Oh, the good old days when sex education in school meant scouring the walls in the big kids’ lavatory for solid how-to advice and observations.
These communications played a vital role in helping young minds learn about the more detailed aspects of the human reproductive process.
Moreover, the authors of this wisdom were so talented that they could put it in verse: “There once was a man from Nantucket, etc., etc.
As a third-grader in the pre-consolidation days of schools in my county, I was amazed at the number of excellent poets we had in my third-grade to 12th grade institution. It was only later that I came to understand why none of their works ever made it into hardcover.
Before that great awakening, however, I found this sex business to be mighty confusing, convinced as I was back then that babies just sort of popped out as part of the marriage contract.
I’m not kidding. I really did think there was some sort of law of the universe that went into effect when people got married, and that it just sort of happened to deserving couples.
According to my theory, one spouse would say to the other, “Well, we’re married now. I guess we just sit back and wait.”
It made sense to me as a third-grader, but it was either my acknowledging that fact at the dinner table or proudly reciting “There once was a man from ...” that led to me being given “The Talk” by my father.
“Son,” he said as we sat in the driveway in his car, “you know where babies come from, right?”
“Sure,” I replied. “They just happen.”
I’m pretty sure I heard him mumble something about his prayers not being answered before he began his attempt to explain the facts of life to me without saying anything at all.
“OK,” he said, “here goes...”
I should note at this juncture that my father, a drinker and fighter of some renown in his day, never cursed, never used questionable slang and never said anything that might be considered remotely off-color.
He maintained that it showed a weakness in vocabulary. This, incidentally, was not a trait that he passed on to me.

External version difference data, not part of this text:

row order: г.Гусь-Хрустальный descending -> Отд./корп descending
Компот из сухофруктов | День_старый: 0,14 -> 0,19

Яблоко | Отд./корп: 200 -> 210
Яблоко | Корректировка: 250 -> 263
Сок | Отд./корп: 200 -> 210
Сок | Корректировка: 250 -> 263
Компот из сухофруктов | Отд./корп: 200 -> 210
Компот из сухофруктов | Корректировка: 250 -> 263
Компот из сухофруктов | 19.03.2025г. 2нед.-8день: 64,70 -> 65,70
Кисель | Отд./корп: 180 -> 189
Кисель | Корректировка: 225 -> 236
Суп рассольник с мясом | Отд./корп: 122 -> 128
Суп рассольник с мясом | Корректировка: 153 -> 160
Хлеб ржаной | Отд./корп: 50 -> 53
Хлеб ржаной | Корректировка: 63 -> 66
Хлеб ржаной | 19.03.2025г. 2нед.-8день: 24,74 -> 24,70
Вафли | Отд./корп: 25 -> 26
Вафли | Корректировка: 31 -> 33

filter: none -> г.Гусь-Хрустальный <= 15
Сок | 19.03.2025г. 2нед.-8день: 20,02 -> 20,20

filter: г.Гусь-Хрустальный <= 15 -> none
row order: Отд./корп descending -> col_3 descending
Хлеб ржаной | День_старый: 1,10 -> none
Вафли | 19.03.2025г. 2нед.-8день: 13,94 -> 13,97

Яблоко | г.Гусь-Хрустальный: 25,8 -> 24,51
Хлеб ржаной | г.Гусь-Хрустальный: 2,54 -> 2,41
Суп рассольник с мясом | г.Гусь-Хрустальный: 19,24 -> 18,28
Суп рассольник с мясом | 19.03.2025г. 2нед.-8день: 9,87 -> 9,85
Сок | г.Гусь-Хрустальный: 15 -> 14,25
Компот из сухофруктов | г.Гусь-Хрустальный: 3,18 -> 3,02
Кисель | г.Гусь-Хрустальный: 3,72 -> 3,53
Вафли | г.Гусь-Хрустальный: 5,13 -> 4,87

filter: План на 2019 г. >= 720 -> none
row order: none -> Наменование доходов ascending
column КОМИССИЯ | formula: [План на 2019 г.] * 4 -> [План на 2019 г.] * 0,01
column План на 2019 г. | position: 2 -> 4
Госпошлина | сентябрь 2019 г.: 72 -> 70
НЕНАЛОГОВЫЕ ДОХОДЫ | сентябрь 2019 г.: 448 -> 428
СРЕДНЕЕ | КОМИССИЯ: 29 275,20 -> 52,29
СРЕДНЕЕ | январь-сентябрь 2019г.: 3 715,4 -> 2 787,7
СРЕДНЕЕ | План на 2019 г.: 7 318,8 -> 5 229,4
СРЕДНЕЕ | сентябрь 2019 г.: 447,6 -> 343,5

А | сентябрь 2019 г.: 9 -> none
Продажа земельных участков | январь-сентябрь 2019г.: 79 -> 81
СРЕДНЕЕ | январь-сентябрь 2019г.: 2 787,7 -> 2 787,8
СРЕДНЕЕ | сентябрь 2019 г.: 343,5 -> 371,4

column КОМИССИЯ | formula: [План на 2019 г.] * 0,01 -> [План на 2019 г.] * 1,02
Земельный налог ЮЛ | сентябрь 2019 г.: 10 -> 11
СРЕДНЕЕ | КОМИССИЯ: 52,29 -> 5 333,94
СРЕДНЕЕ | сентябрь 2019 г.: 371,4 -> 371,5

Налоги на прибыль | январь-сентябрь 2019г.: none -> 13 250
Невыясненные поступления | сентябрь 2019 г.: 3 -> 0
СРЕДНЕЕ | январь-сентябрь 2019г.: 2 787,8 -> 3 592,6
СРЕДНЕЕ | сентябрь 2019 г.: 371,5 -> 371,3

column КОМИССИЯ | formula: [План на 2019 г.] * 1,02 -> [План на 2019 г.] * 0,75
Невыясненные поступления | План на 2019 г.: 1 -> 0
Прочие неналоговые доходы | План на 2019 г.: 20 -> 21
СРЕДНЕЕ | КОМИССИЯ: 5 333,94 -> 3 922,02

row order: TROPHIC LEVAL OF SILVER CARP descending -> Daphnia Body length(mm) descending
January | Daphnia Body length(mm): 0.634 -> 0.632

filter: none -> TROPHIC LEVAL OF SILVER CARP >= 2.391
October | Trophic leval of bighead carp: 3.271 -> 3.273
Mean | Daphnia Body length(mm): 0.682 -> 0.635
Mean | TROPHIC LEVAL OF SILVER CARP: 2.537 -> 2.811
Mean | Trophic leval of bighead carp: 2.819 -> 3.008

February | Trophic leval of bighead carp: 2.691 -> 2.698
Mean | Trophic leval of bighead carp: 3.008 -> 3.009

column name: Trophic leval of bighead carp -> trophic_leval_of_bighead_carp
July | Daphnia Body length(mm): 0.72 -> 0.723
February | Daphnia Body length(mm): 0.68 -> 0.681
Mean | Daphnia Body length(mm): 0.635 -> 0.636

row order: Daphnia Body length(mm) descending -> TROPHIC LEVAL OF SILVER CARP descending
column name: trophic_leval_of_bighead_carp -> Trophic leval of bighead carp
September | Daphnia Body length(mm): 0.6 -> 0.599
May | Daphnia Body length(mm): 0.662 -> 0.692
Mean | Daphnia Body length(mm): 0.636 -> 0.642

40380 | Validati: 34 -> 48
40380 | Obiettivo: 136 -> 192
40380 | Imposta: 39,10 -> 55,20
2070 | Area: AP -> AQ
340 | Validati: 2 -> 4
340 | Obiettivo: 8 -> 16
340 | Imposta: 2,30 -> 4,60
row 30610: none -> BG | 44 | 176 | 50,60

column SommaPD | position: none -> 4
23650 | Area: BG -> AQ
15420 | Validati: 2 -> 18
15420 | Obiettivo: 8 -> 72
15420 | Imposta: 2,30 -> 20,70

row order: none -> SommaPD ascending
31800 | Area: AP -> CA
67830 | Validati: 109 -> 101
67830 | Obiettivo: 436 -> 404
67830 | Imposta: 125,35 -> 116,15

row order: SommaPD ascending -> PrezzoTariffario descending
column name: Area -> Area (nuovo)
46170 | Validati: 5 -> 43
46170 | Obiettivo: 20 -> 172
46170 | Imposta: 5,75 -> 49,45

Consequently, when he began his discourse on how things worked and what equipment was employed in the process, I’m sitting there thinking, “What language is he speaking and what is he talking about?”
I mean not once did he use any terms with which I was familiar — no winkie, hoo-ha, ya-ya or anything else.
No, he used the proper medical Latin name for every body part and its role in this exercise. I figured he knew things weren’t going to work out as he had hoped when he mentioned the word “copulation” and I suggested that it meant hiring more police.
As it happened, his use of proper terms left me even more confused than before. I can remember thinking about it after we escaped from the car to more comfortable circumstances.
“Great,” I said to myself. “Now that I know what everything’s for, all I have to do is figure out the location.”